7. Celebrate Successes and Failures: It is crucial to give yourself recognition for all successes big and small! This is hard work and you should be able to share those amazing moments of growth and awe with those who support and cheer you on! There is nothing more gratifying than knowing you have made a difference in the lives of your students and colleagues alike. At the same time, you must consider that when you enter the field of education, be prepared to fail at things many times throughout your career. THIS IS A GOOD THING. I repeat. THIS IS A GOOD THING. When you aren’t failing, it means that you are not trying new things. It means that you are comfortable with the status quo. It means that you are not pushing yourself outside your comfort zone. So celebrate success AND failure. You earned it!
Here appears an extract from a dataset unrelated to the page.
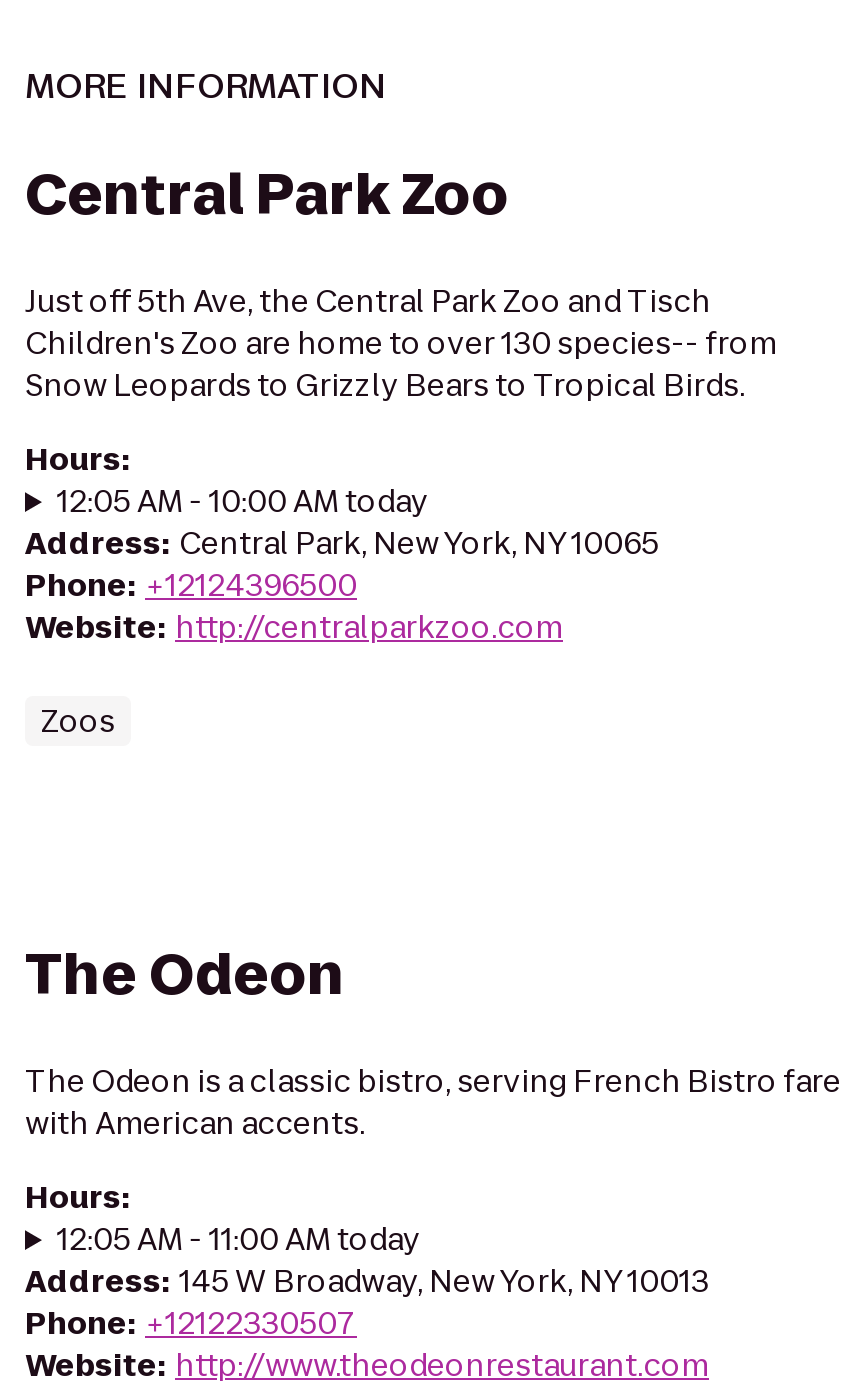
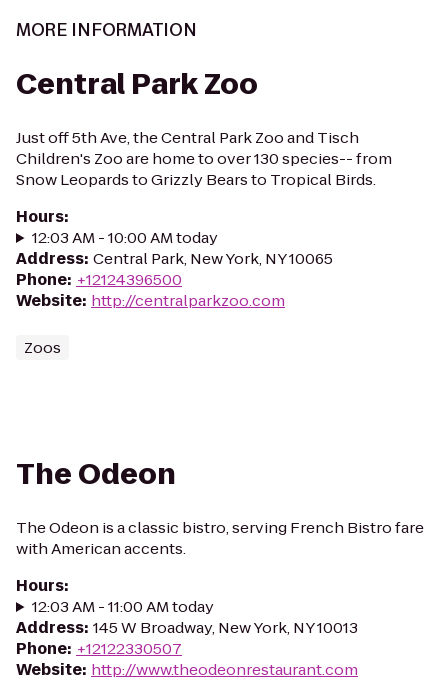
- 12:05 AM - 10:00 AM today
+ 12:03 AM - 10:00 AM today

- 12:05 AM - 11:00 AM today
+ 12:03 AM - 11:00 AM today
8. Pause and Reflect: Educators are working hard and exhausting all of the minutes in their precious days. Great educators also have servant hearts and are usually thinking about everyone else’s needs but their own. Take the time to pause and reflect. That means, take a break! Pursue your personal passions and interests, practice self-care in the best way it suits you. This will look different for everyone. Some will indulge in their favorite exercise routines or go on a shopping spree. Others will take a painting class, read for pleasure, and/or write a blog like I am right now! The point is, whatever makes you happy on the inside, whatever pleasures your heart, do it! Taking that break to focus on YOU will actually make you a better educator than you were before!